Trading decision: Fundamentals tell you what to buy, technical analysis tells you when to buy;
Only technical: you might buy cheaply but wrong (踩雷);
Only fundamentals: you might buy right but expensive (buy at the top);
Combine: buy the right thing at the right time.
6️⃣ How can you “simply use it” (one-sentence version)
1) First check if the monthly/yearly chart is upward (only do big trend upward);
2) Then wait for the daily correction near key MA/support, and buy when it stabilizes (don’t rush in at the first sign).
3) If fundamentals can’t explain “why people move forward,” don’t bet just because the chart looks good.

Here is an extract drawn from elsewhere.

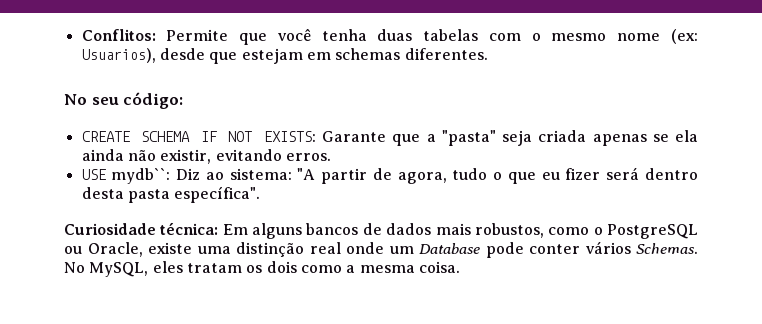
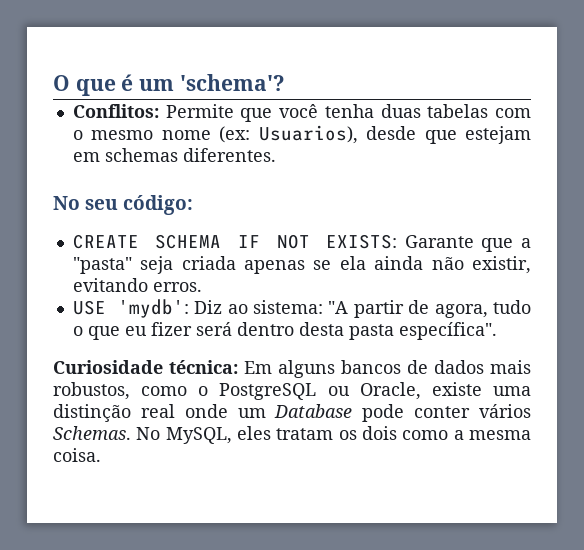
+ O que é um 'schema'?
- USE mydb``: Diz ao sistema: "A partir de agora, tudo o que eu fizer será dentro desta pasta específica".
+ USE 'mydb': Diz ao sistema: "A partir de agora, tudo o que eu fizer será dentro desta pasta específica".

7️⃣ For example, the current $BTC price:
According to his theoretical system:
BTC is in a “mid-term correction/clearing phase within a long-term upward trend”: the big trend (monthly value center) is still rising, the small trend (weekly) is still weak, and the price is above the long-term support but has not yet recaptured the mid-term MA;
If you are more long-term oriented (>6–12 months) within his framework, consider “tentative position building / staged layout”;
If you are more medium-short term (weeks to months), his framework now looks more like “observation/awaiting confirmation.” At this point, you shouldn’t act; a stronger confirmation is when the weekly chart recovers and stabilizes above the EMA9 (≈92.9k), indicating the small pendulum is starting to swing back, and a more robust sign is returning to the 99–100k mid-term MA zone (indicating mid-term trend recovery).